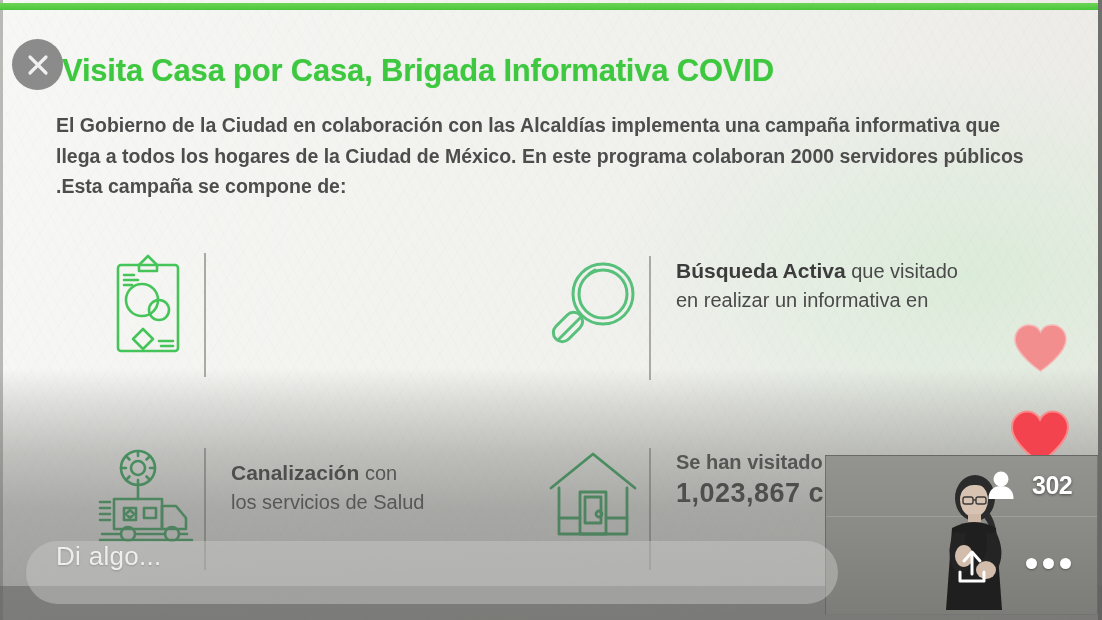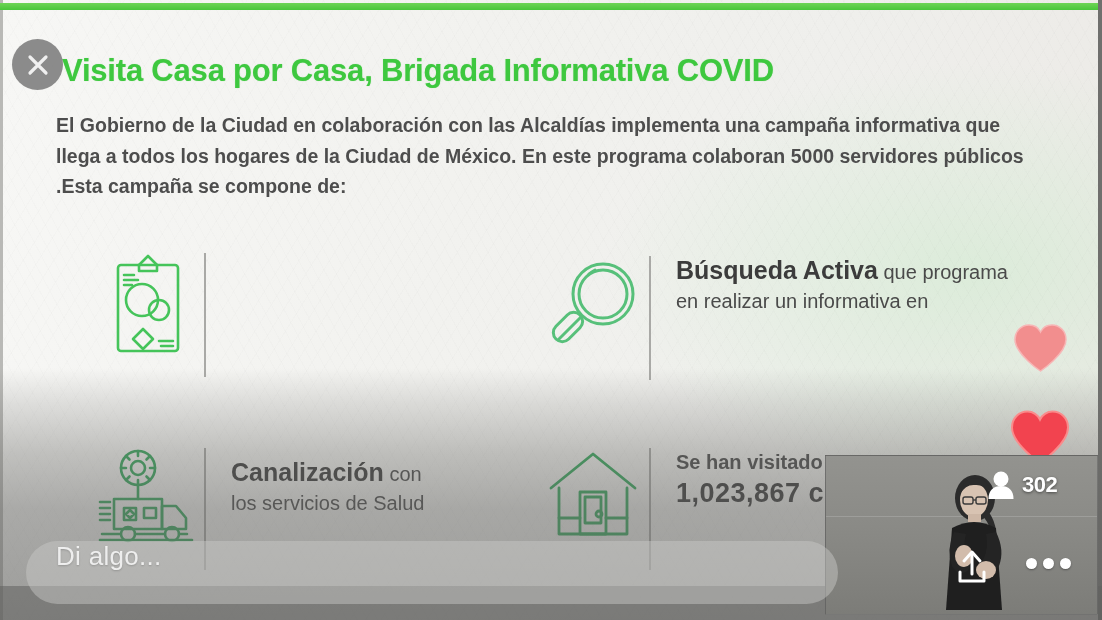--- a/index.html
+++ b/index.html
@@ -244,7 +244,7 @@
 
     <div class="headline">Visita Casa por Casa, Brigada Informativa COVID</div>
 
-    <div class="intro">El Gobierno de la Ciudad en colaboración con las Alcaldías implementa una campaña informativa que llega a todos los hogares de la Ciudad de México. En este programa colaboran 5000 servidores públicos .Esta campaña se compone de:</div>
+    <div class="intro">El Gobierno de la Ciudad en colaboración con las Alcaldías implementa una campaña informativa que llega a todos los hogares de la Ciudad de México. En este programa colaboran 2000 servidores públicos .Esta campaña se compone de:</div>
 
     <div class="feature" id="feature-difusion">
       <div class="feat-icon">

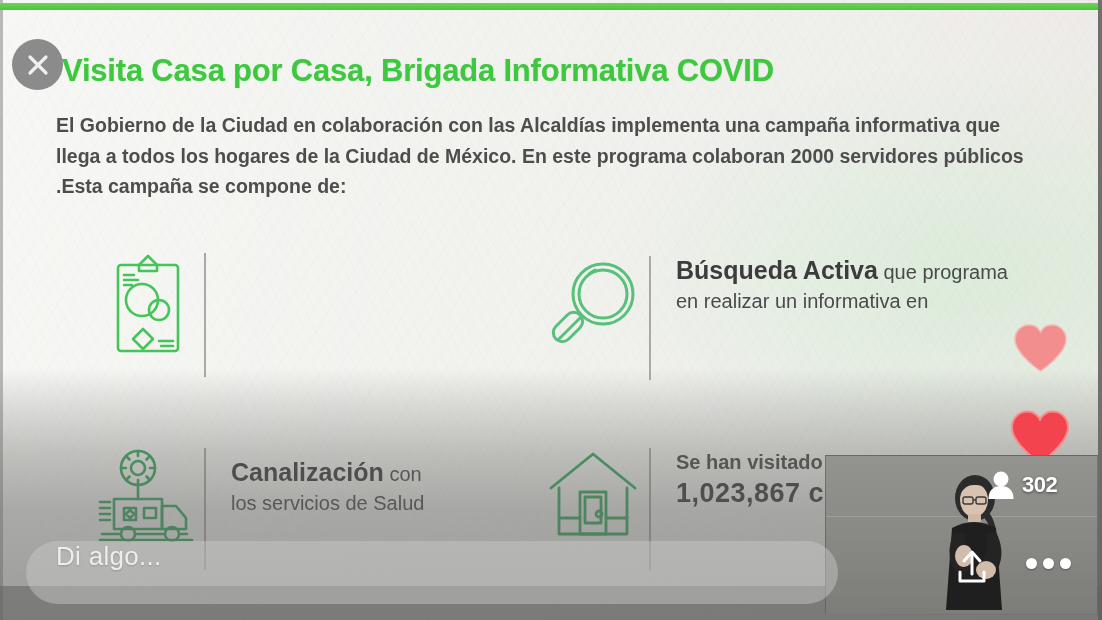--- a/index.html
+++ b/index.html
@@ -101,7 +101,7 @@
   }
   .feat-text .strong {
     font-weight: bold;
-    font-size: 25px;
+    font-size: 21px;
     color: #3c3c3c;
   }
 

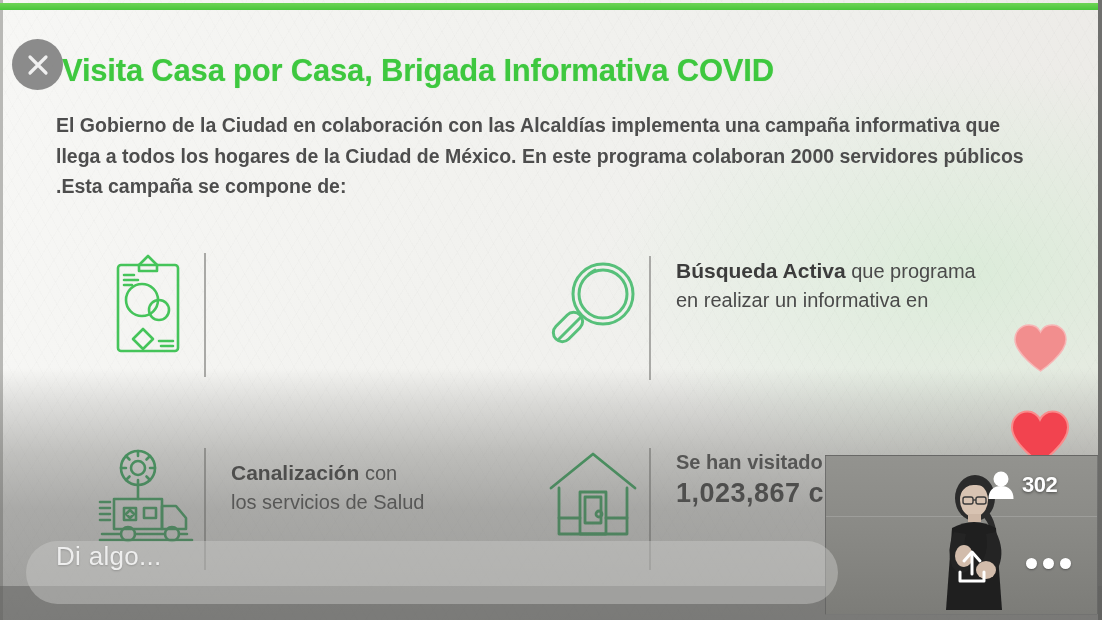--- a/index.html
+++ b/index.html
@@ -274,7 +274,7 @@
       </div>
       <div class="feat-divider"></div>
       <div class="feat-text three-line">
-        <div><span class="strong">Búsqueda Activa</span><span> que programa</span></div>
+        <div><span class="strong">Búsqueda Activa</span><span> que visitado</span></div>
         <div>en realizar un informativa en</div>
       </div>
     </div>

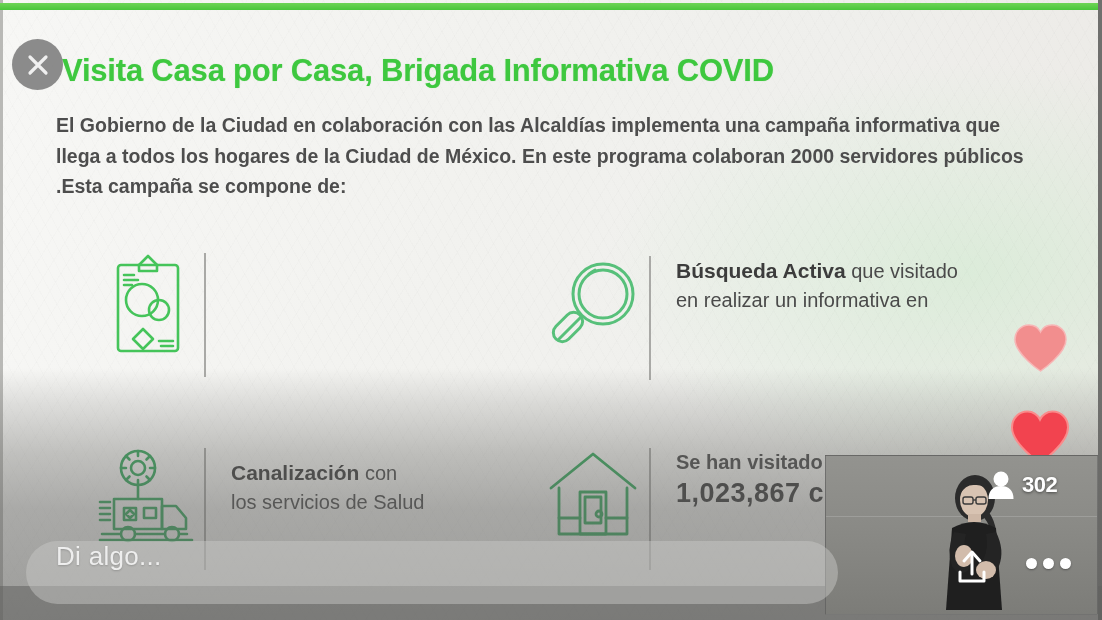--- a/index.html
+++ b/index.html
@@ -184,10 +184,10 @@
   #viewer-count {
     position: absolute;
     left: 987px; top: 470px;
-    display: flex; align-items: center; gap: 7px;
+    display: flex; align-items: center; gap: 17px;
     color: #ffffff;
     font-weight: bold;
-    font-size: 22px;
+    font-size: 25px;
     text-shadow: 0 1px 3px rgba(0,0,0,0.5);
     line-height: 1;
   }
......
▸ TO DO: An exact copy is required of the lines from the start of the records above through the line with "2000 servidores públicos .Esta campaña se compone de:</div>", and only those, without any pictures.

▸ RESULT:
--- a/index.html
+++ b/index.html
@@ -244,7 +244,7 @@
 
     <div class="headline">Visita Casa por Casa, Brigada Informativa COVID</div>
 
-    <div class="intro">El Gobierno de la Ciudad en colaboración con las Alcaldías implementa una campaña informativa que llega a todos los hogares de la Ciudad de México. En este programa colaboran 5000 servidores públicos .Esta campaña se compone de:</div>
+    <div class="intro">El Gobierno de la Ciudad en colaboración con las Alcaldías implementa una campaña informativa que llega a todos los hogares de la Ciudad de México. En este programa colaboran 2000 servidores públicos .Esta campaña se compone de:</div>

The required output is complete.